(Collected data entries)
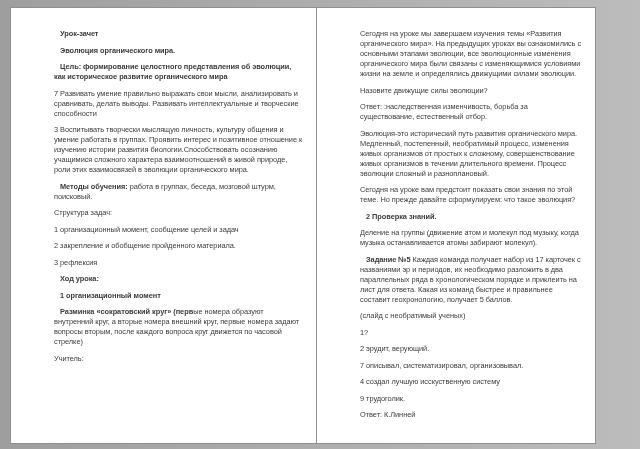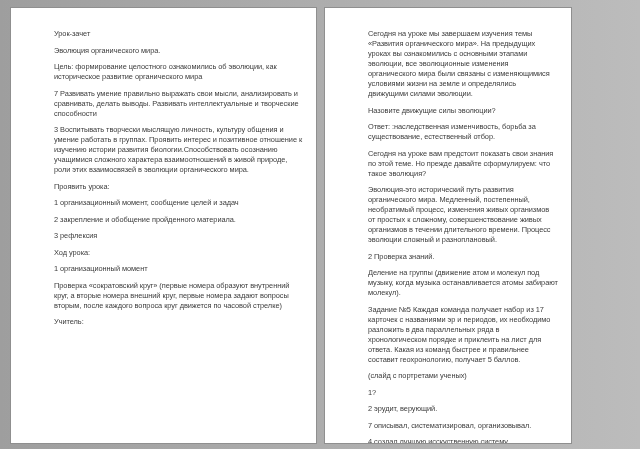--- a/index.html
+++ b/index.html
@@ -29,7 +29,7 @@
   .page-left  { left: 10px;  width: 307px; }
   .page-right { left: 324px; width: 248px; }
   .para { margin: 0 0 6.5px 0; }
-  .b { font-weight: normal; }
+  .b { font-weight: bold; margin-left: 6px; }
 </style>
 </head>
 <body>

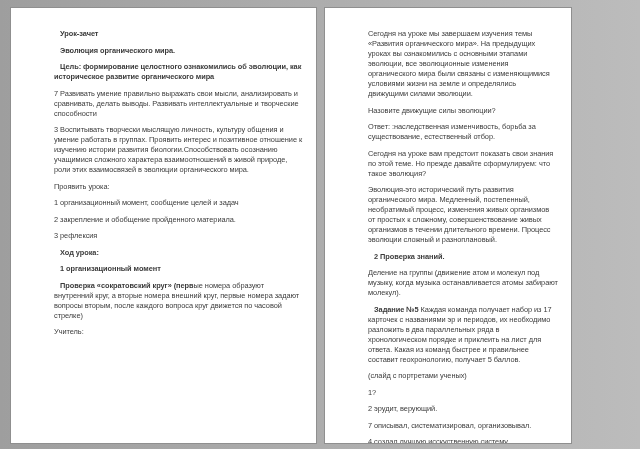--- a/index.html
+++ b/index.html
@@ -27,7 +27,7 @@
     overflow: hidden;
   }
   .page-left  { left: 10px;  width: 307px; }
-  .page-right { left: 324px; width: 248px; }
+  .page-right { left: 316px; width: 280px; }
   .para { margin: 0 0 6.5px 0; }
   .b { font-weight: bold; margin-left: 6px; }
 </style>

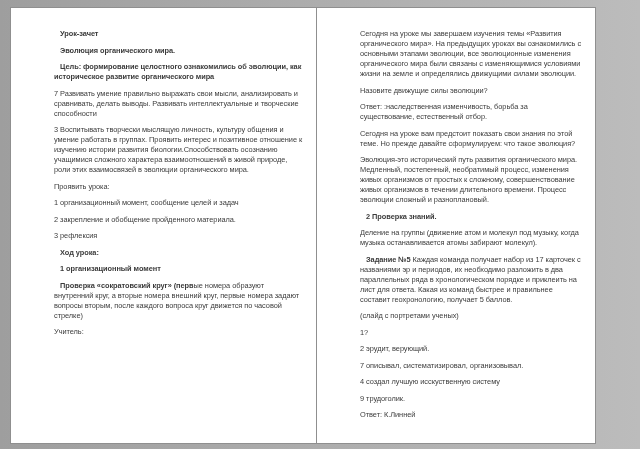--- a/index.html
+++ b/index.html
@@ -38,7 +38,7 @@
   <div class="page page-left" style="background: rgb(255, 255, 255); border-color: rgb(143, 143, 143); color: rgb(59, 59, 59);">
       <p class="para"><span class="b">Урок-зачет</span></p>
       <p class="para"><span class="b">Эволюция органического мира.</span></p>
-      <p class="para"><span class="b">Цель: формирование целостного ознакомились об эволюции, как историческое развитие органического мира</span></p>
+      <p class="para"><span class="b">Цель: формирование целостного представления об эволюции, как историческое развитие органического мира</span></p>
       <p class="para"><span>7 Развивать умение правильно выражать свои мысли, анализировать и сравнивать, делать выводы. Развивать интеллектуальные и творческие способности</span></p>
       <p class="para"><span>3 Воспитывать творчески мыслящую личность, культуру общения и умение работать в группах. Проявить интерес и позитивное отношение к изучению истории развития биологии.Способствовать осознанию учащимися сложного характера взаимоотношений в живой природе, роли этих взаимосвязей в эволюции органического мира.</span></p>
       <p class="para"><span>Проявить урока:</span></p>

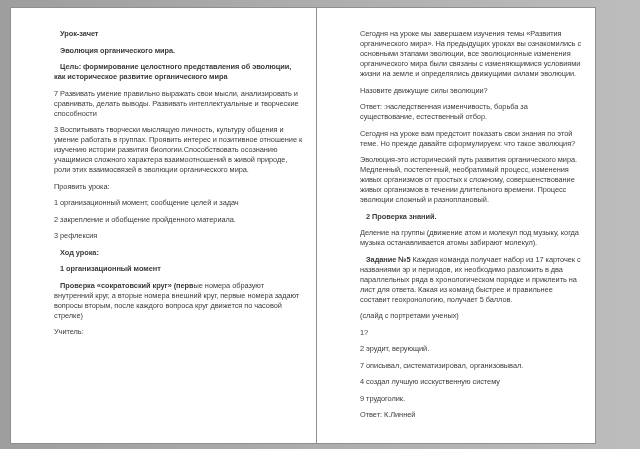--- a/index.html
+++ b/index.html
@@ -41,6 +41,7 @@
       <p class="para"><span class="b">Цель: формирование целостного представления об эволюции, как историческое развитие органического мира</span></p>
       <p class="para"><span>7 Развивать умение правильно выражать свои мысли, анализировать и сравнивать, делать выводы. Развивать интеллектуальные и творческие способности</span></p>
       <p class="para"><span>3 Воспитывать творчески мыслящую личность, культуру общения и умение работать в группах. Проявить интерес и позитивное отношение к изучению истории развития биологии.Способствовать осознанию учащимися сложного характера взаимоотношений в живой природе, роли этих взаимосвязей в эволюции органического мира.</span></p>
+      <p class="para"><span class="b">Методы обучения:</span><span> работа в группах, беседа, мозговой штурм, поисковый.</span></p>
       <p class="para"><span>Проявить урока:</span></p>
       <p class="para"><span>1 организационный момент, сообщение целей и задач</span></p>
       <p class="para"><span>2 закрепление и обобщение пройденного материала.</span></p>

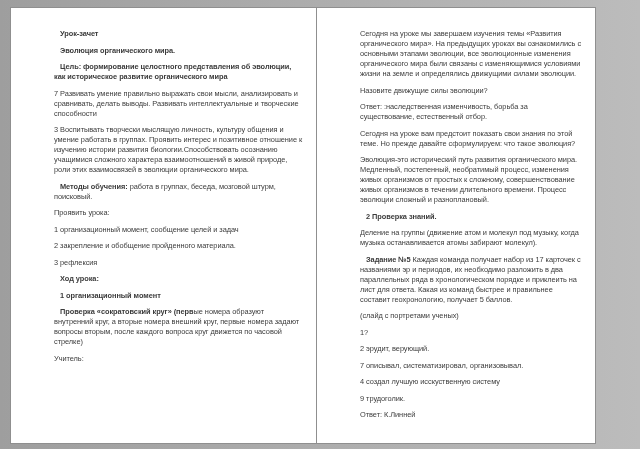--- a/index.html
+++ b/index.html
@@ -55,8 +55,8 @@
       <p class="para"><span>Сегодня на уроке мы завершаем изучения темы «Развития органического мира». На предыдущих уроках вы ознакомились с основными этапами эволюции, все эволюционные изменения органического мира были связаны с изменяющимися условиями жизни на земле и определялись движущими силами эволюции.</span></p>
       <p class="para"><span>Назовите движущие силы эволюции?</span></p>
       <p class="para"><span>Ответ: :наследственная изменчивость, борьба за существование, естественный отбор.</span></p>
+      <p class="para"><span>Эволюция-это исторический путь развития органического мира. Медленный, постепенный, необратимый процесс, изменения живых организмов от простых к сложному, совершенствование живых организмов в течении длительного времени. Процесс эволюции сложный и разноплановый.</span></p>
       <p class="para"><span>Сегодня на уроке вам предстоит показать свои знания по этой теме. Но прежде давайте сформулируем: что такое эволюция?</span></p>
-      <p class="para"><span>Эволюция-это исторический путь развития органического мира. Медленный, постепенный, необратимый процесс, изменения живых организмов от простых к сложному, совершенствование живых организмов в течении длительного времени. Процесс эволюции сложный и разноплановый.</span></p>
       <p class="para"><span class="b">2 Проверка знаний.</span></p>
       <p class="para"><span>Деление на группы (движение атом и молекул под музыку, когда музыка останавливается атомы забирают молекул).</span></p>
       <p class="para"><span class="b">Задание №5</span><span> Каждая команда получает набор из 17 карточек с названиями эр и периодов, их необходимо разложить в два параллельных ряда в хронологическом порядке и приклеить на лист для ответа. Какая из команд быстрее и правильнее составит геохронологию, получает 5 баллов.</span></p>

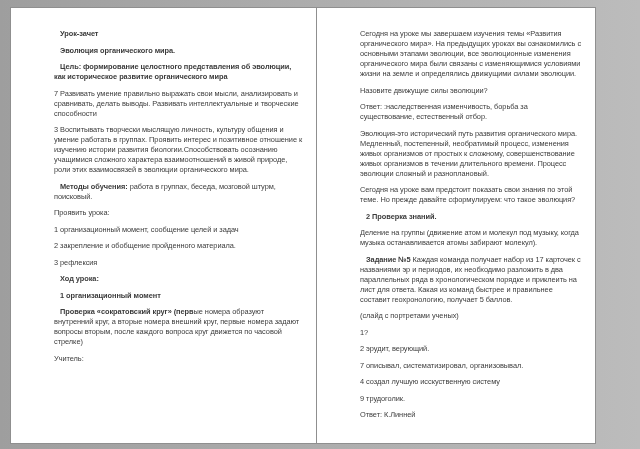--- a/index.html
+++ b/index.html
@@ -42,7 +42,7 @@
       <p class="para"><span>7 Развивать умение правильно выражать свои мысли, анализировать и сравнивать, делать выводы. Развивать интеллектуальные и творческие способности</span></p>
       <p class="para"><span>3 Воспитывать творчески мыслящую личность, культуру общения и умение работать в группах. Проявить интерес и позитивное отношение к изучению истории развития биологии.Способствовать осознанию учащимися сложного характера взаимоотношений в живой природе, роли этих взаимосвязей в эволюции органического мира.</span></p>
       <p class="para"><span class="b">Методы обучения:</span><span> работа в группах, беседа, мозговой штурм, поисковый.</span></p>
-      <p class="para"><span>Проявить урока:</span></p>
+      <p class="para"><span>Структура задач:</span></p>
       <p class="para"><span>1 организационный момент, сообщение целей и задач</span></p>
       <p class="para"><span>2 закрепление и обобщение пройденного материала.</span></p>
       <p class="para"><span>3 рефлексия</span></p>

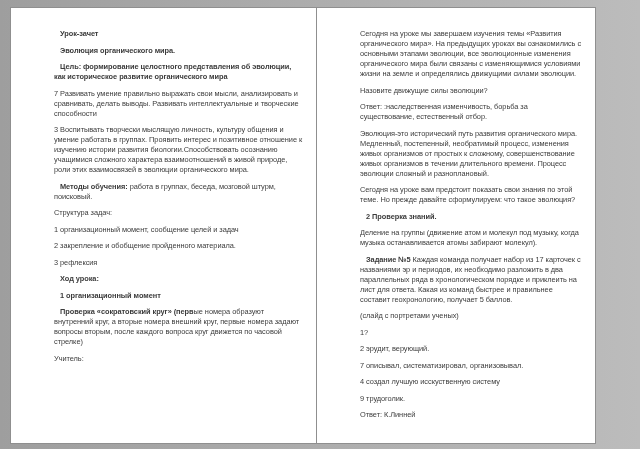--- a/index.html
+++ b/index.html
@@ -48,7 +48,7 @@
       <p class="para"><span>3 рефлексия</span></p>
       <p class="para"><span class="b">Ход урока:</span></p>
       <p class="para"><span class="b">1 организационный момент</span></p>
-      <p class="para"><span class="b">Проверка «сократовский круг» (перв</span><span>ые номера образуют внутренний круг, а вторые номера внешний круг, первые номера задают вопросы вторым, после каждого вопроса круг движется по часовой стрелке)</span></p>
+      <p class="para"><span class="b">Разминка «сократовский круг» (перв</span><span>ые номера образуют внутренний круг, а вторые номера внешний круг, первые номера задают вопросы вторым, после каждого вопроса круг движется по часовой стрелке)</span></p>
       <p class="para"><span>Учитель:</span></p>
     </div>
   <div class="page page-right" style="background: rgb(255, 255, 255); border-color: rgb(143, 143, 143); color: rgb(59, 59, 59);">

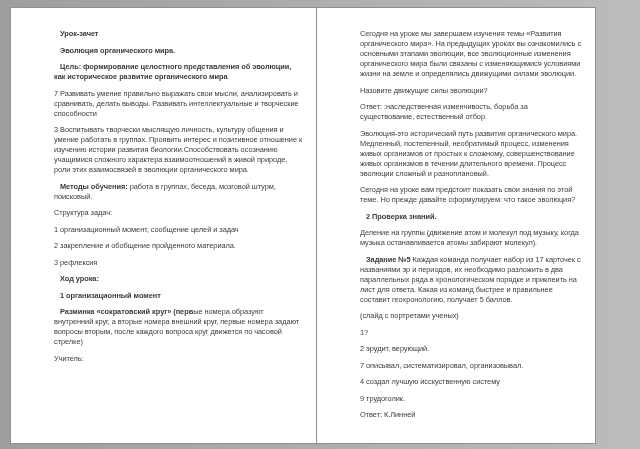--- a/index.html
+++ b/index.html
@@ -60,7 +60,7 @@
       <p class="para"><span class="b">2 Проверка знаний.</span></p>
       <p class="para"><span>Деление на группы (движение атом и молекул под музыку, когда музыка останавливается атомы забирают молекул).</span></p>
       <p class="para"><span class="b">Задание №5</span><span> Каждая команда получает набор из 17 карточек с названиями эр и периодов, их необходимо разложить в два параллельных ряда в хронологическом порядке и приклеить на лист для ответа. Какая из команд быстрее и правильнее составит геохронологию, получает 5 баллов.</span></p>
-      <p class="para"><span>(слайд с портретами ученых)</span></p>
+      <p class="para"><span>(слайд с необратимый ученых)</span></p>
       <p class="para"><span>1?</span></p>
       <p class="para"><span>2 эрудит, верующий.</span></p>
       <p class="para"><span>7 описывал, систематизировал, организовывал.</span></p>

WHAT NEEDS TO BE DONE: Make an exact copy of the data above, pictures excluded.

OUTPUT FOR THIS TASK:
--- a/index.html
+++ b/index.html
@@ -29,7 +29,7 @@
   .page-left  { left: 10px;  width: 307px; }
   .page-right { left: 324px; width: 248px; }
   .para { margin: 0 0 6.5px 0; }
-  .b { font-weight: normal; }
+  .b { font-weight: bold; margin-left: 6px; }
 </style>
 </head>
 <body>

--- a/index.html
+++ b/index.html
@@ -27,7 +27,7 @@
     overflow: hidden;
   }
   .page-left  { left: 10px;  width: 307px; }
-  .page-right { left: 324px; width: 248px; }
+  .page-right { left: 316px; width: 280px; }
   .para { margin: 0 0 6.5px 0; }
   .b { font-weight: bold; margin-left: 6px; }
 </style>

--- a/index.html
+++ b/index.html
@@ -38,7 +38,7 @@
   <div class="page page-left" style="background: rgb(255, 255, 255); border-color: rgb(143, 143, 143); color: rgb(59, 59, 59);">
       <p class="para"><span class="b">Урок-зачет</span></p>
       <p class="para"><span class="b">Эволюция органического мира.</span></p>
-      <p class="para"><span class="b">Цель: формирование целостного ознакомились об эволюции, как историческое развитие органического мира</span></p>
+      <p class="para"><span class="b">Цель: формирование целостного представления об эволюции, как историческое развитие органического мира</span></p>
       <p class="para"><span>7 Развивать умение правильно выражать свои мысли, анализировать и сравнивать, делать выводы. Развивать интеллектуальные и творческие способности</span></p>
       <p class="para"><span>3 Воспитывать творчески мыслящую личность, культуру общения и умение работать в группах. Проявить интерес и позитивное отношение к изучению истории развития биологии.Способствовать осознанию учащимися сложного характера взаимоотношений в живой природе, роли этих взаимосвязей в эволюции органического мира.</span></p>
       <p class="para"><span>Проявить урока:</span></p>

--- a/index.html
+++ b/index.html
@@ -41,6 +41,7 @@
       <p class="para"><span class="b">Цель: формирование целостного представления об эволюции, как историческое развитие органического мира</span></p>
       <p class="para"><span>7 Развивать умение правильно выражать свои мысли, анализировать и сравнивать, делать выводы. Развивать интеллектуальные и творческие способности</span></p>
       <p class="para"><span>3 Воспитывать творчески мыслящую личность, культуру общения и умение работать в группах. Проявить интерес и позитивное отношение к изучению истории развития биологии.Способствовать осознанию учащимися сложного характера взаимоотношений в живой природе, роли этих взаимосвязей в эволюции органического мира.</span></p>
+      <p class="para"><span class="b">Методы обучения:</span><span> работа в группах, беседа, мозговой штурм, поисковый.</span></p>
       <p class="para"><span>Проявить урока:</span></p>
       <p class="para"><span>1 организационный момент, сообщение целей и задач</span></p>
       <p class="para"><span>2 закрепление и обобщение пройденного материала.</span></p>

--- a/index.html
+++ b/index.html
@@ -55,8 +55,8 @@
       <p class="para"><span>Сегодня на уроке мы завершаем изучения темы «Развития органического мира». На предыдущих уроках вы ознакомились с основными этапами эволюции, все эволюционные изменения органического мира были связаны с изменяющимися условиями жизни на земле и определялись движущими силами эволюции.</span></p>
       <p class="para"><span>Назовите движущие силы эволюции?</span></p>
       <p class="para"><span>Ответ: :наследственная изменчивость, борьба за существование, естественный отбор.</span></p>
+      <p class="para"><span>Эволюция-это исторический путь развития органического мира. Медленный, постепенный, необратимый процесс, изменения живых организмов от простых к сложному, совершенствование живых организмов в течении длительного времени. Процесс эволюции сложный и разноплановый.</span></p>
       <p class="para"><span>Сегодня на уроке вам предстоит показать свои знания по этой теме. Но прежде давайте сформулируем: что такое эволюция?</span></p>
-      <p class="para"><span>Эволюция-это исторический путь развития органического мира. Медленный, постепенный, необратимый процесс, изменения живых организмов от простых к сложному, совершенствование живых организмов в течении длительного времени. Процесс эволюции сложный и разноплановый.</span></p>
       <p class="para"><span class="b">2 Проверка знаний.</span></p>
       <p class="para"><span>Деление на группы (движение атом и молекул под музыку, когда музыка останавливается атомы забирают молекул).</span></p>
       <p class="para"><span class="b">Задание №5</span><span> Каждая команда получает набор из 17 карточек с названиями эр и периодов, их необходимо разложить в два параллельных ряда в хронологическом порядке и приклеить на лист для ответа. Какая из команд быстрее и правильнее составит геохронологию, получает 5 баллов.</span></p>

--- a/index.html
+++ b/index.html
@@ -42,7 +42,7 @@
       <p class="para"><span>7 Развивать умение правильно выражать свои мысли, анализировать и сравнивать, делать выводы. Развивать интеллектуальные и творческие способности</span></p>
       <p class="para"><span>3 Воспитывать творчески мыслящую личность, культуру общения и умение работать в группах. Проявить интерес и позитивное отношение к изучению истории развития биологии.Способствовать осознанию учащимися сложного характера взаимоотношений в живой природе, роли этих взаимосвязей в эволюции органического мира.</span></p>
       <p class="para"><span class="b">Методы обучения:</span><span> работа в группах, беседа, мозговой штурм, поисковый.</span></p>
-      <p class="para"><span>Проявить урока:</span></p>
+      <p class="para"><span>Структура задач:</span></p>
       <p class="para"><span>1 организационный момент, сообщение целей и задач</span></p>
       <p class="para"><span>2 закрепление и обобщение пройденного материала.</span></p>
       <p class="para"><span>3 рефлексия</span></p>

--- a/index.html
+++ b/index.html
@@ -48,7 +48,7 @@
       <p class="para"><span>3 рефлексия</span></p>
       <p class="para"><span class="b">Ход урока:</span></p>
       <p class="para"><span class="b">1 организационный момент</span></p>
-      <p class="para"><span class="b">Проверка «сократовский круг» (перв</span><span>ые номера образуют внутренний круг, а вторые номера внешний круг, первые номера задают вопросы вторым, после каждого вопроса круг движется по часовой стрелке)</span></p>
+      <p class="para"><span class="b">Разминка «сократовский круг» (перв</span><span>ые номера образуют внутренний круг, а вторые номера внешний круг, первые номера задают вопросы вторым, после каждого вопроса круг движется по часовой стрелке)</span></p>
       <p class="para"><span>Учитель:</span></p>
     </div>
   <div class="page page-right" style="background: rgb(255, 255, 255); border-color: rgb(143, 143, 143); color: rgb(59, 59, 59);">

--- a/index.html
+++ b/index.html
@@ -60,7 +60,7 @@
       <p class="para"><span class="b">2 Проверка знаний.</span></p>
       <p class="para"><span>Деление на группы (движение атом и молекул под музыку, когда музыка останавливается атомы забирают молекул).</span></p>
       <p class="para"><span class="b">Задание №5</span><span> Каждая команда получает набор из 17 карточек с названиями эр и периодов, их необходимо разложить в два параллельных ряда в хронологическом порядке и приклеить на лист для ответа. Какая из команд быстрее и правильнее составит геохронологию, получает 5 баллов.</span></p>
-      <p class="para"><span>(слайд с портретами ученых)</span></p>
+      <p class="para"><span>(слайд с необратимый ученых)</span></p>
       <p class="para"><span>1?</span></p>
       <p class="para"><span>2 эрудит, верующий.</span></p>
       <p class="para"><span>7 описывал, систематизировал, организовывал.</span></p>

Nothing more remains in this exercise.